Initial CITN-12 KS eligibility criteria include at least 3 months on ART, the timeframe in which patients with KS are at the greatest risk of immune reconstitution inflammatory syndrome.39 Because death from generalized polyclonal KSHV–associated B-cell lymphoproliferation potentially represents KSHV-multicentric Castleman disease (MCD), the protocol was amended to exclude patients with a history of KSHV-MCD in the last 5 years. In patients with KS and unexplained symptoms concerning for KSHV-MCD, an assessment of KSHV viral load and a computed tomography scan are warranted, and enlarged lymph nodes should be biopsied. In general, KSHV-MCD is successfully managed with rituximab,40,41 which should be considered if KSHV-MCD is observed in the setting of anti−PD-1 therapy.
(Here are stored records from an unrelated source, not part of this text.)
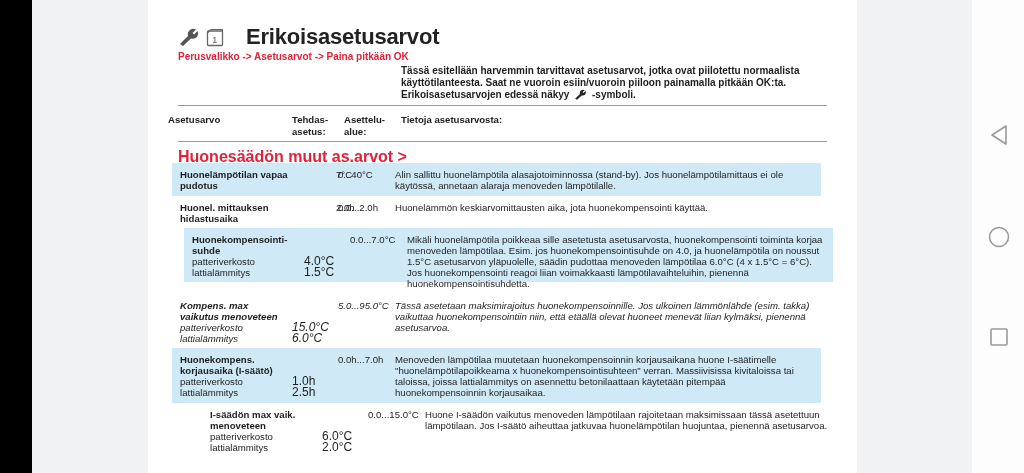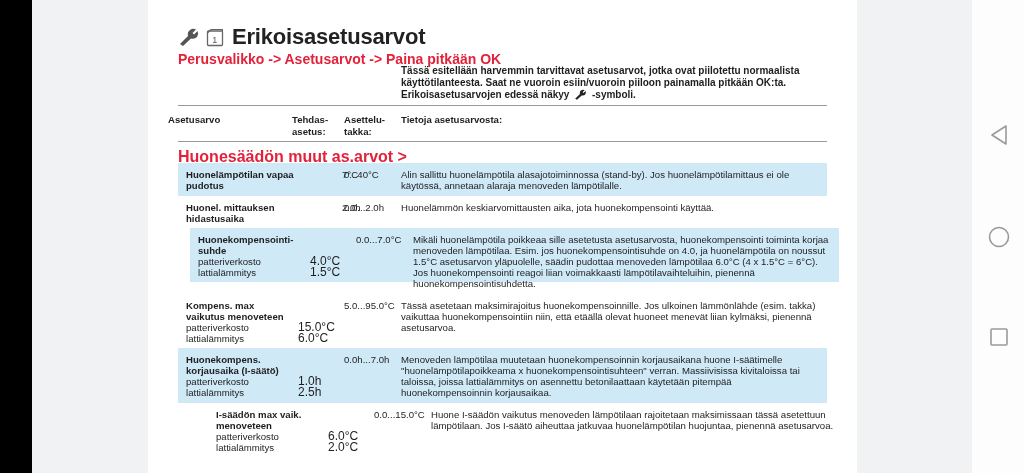"Erikoisasetusarvot" .page-title { margin-left: 2px -> 16px }
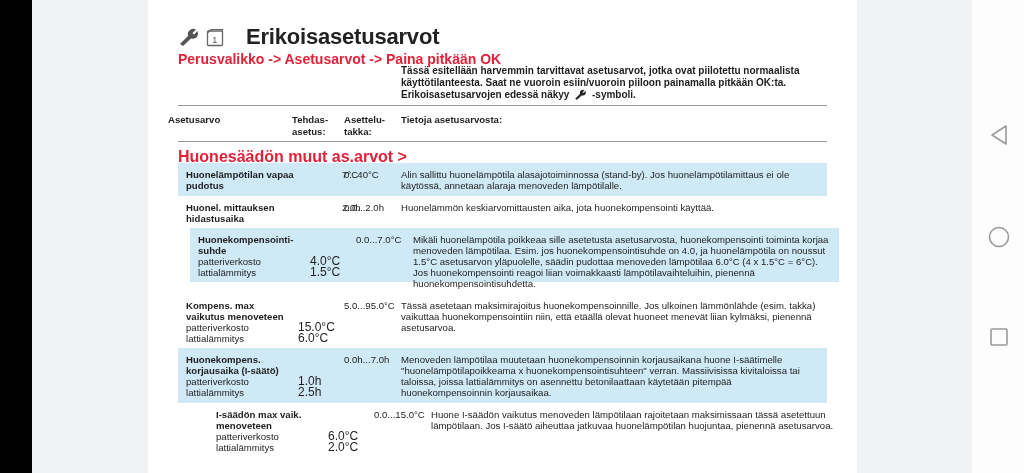"Perusvalikko -> Asetusarvot -> Paina" .breadcrumb { font-size: 14px -> 10px }
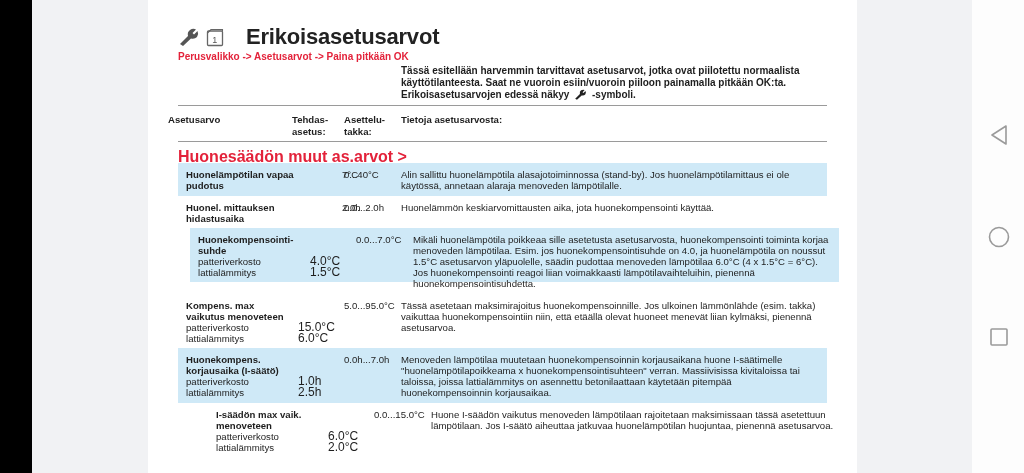"Asettelu-" div.hdr { text: takka -> alue }
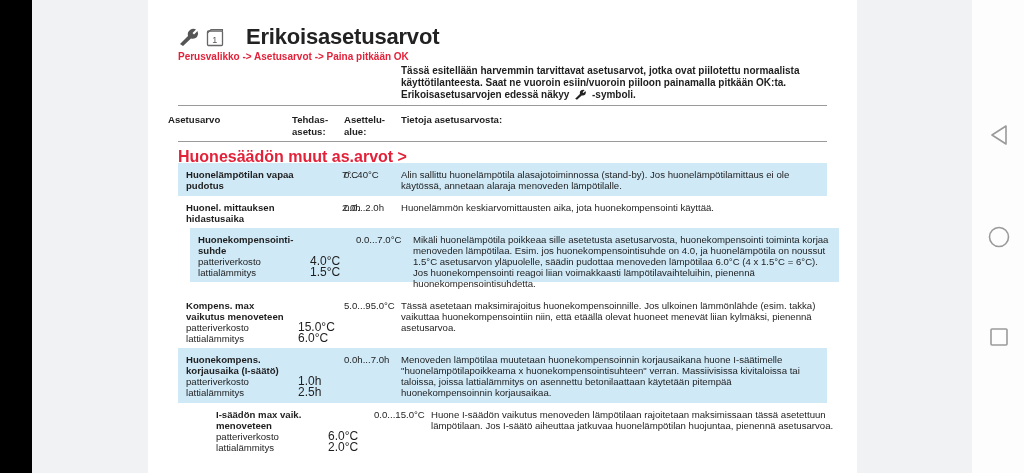"Huonelämpötilan vapaa pudotus" .row { left: 178px -> 172px }
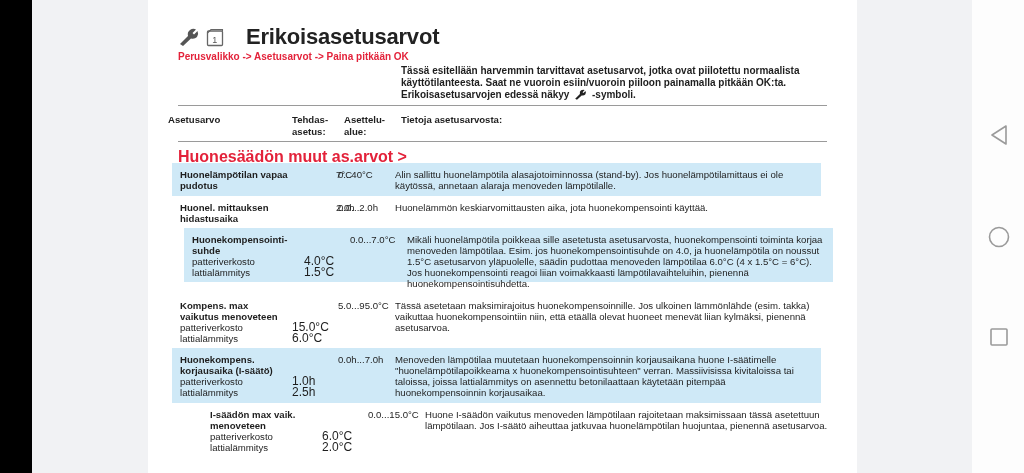"Kompens. max vaikutus menoveteen" div.row { font-style: none -> italic }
To our knowledge, this is the first and largest prospective study evaluating the safety of anti−PD-1 therapy in people with HIV and cancer; however, the phase 1 design and sample size did not allow for a formal comparison of rates of specific AEs, such as hypothyroidism, with those noted in the general population. Because this was not a randomized study, we were unable to compare TEAE rates associated with the use of pembrolizumab vs alternative cancer interventions or observation alone in this population. Lastly, although the present study demonstrated that pembrolizumab had activity in several cancers, the study did not have enough participants with any given tumor to accurately estimate response rates or to compare response rates with those of people with the same cancers but no HIV.
Data from the present study strongly support the use of monoclonal antibodies targeting the PD-1 pathway in people with HIV on ART and CD4+ T-cell counts of more than 100 cells/μL for FDA-approved cancer indications. These data also demonstrate the feasibility of including patients with HIV in immunotherapy trials with appropriate eligibility criteria and study design.11 Tumor regression in participants with a range of tumor types and CD4 counts supports activity of anti−PD-1 therapy in people with HIV. Evaluation of pembrolizumab as a first-line systemic therapy for HIV-associated KS is ongoing.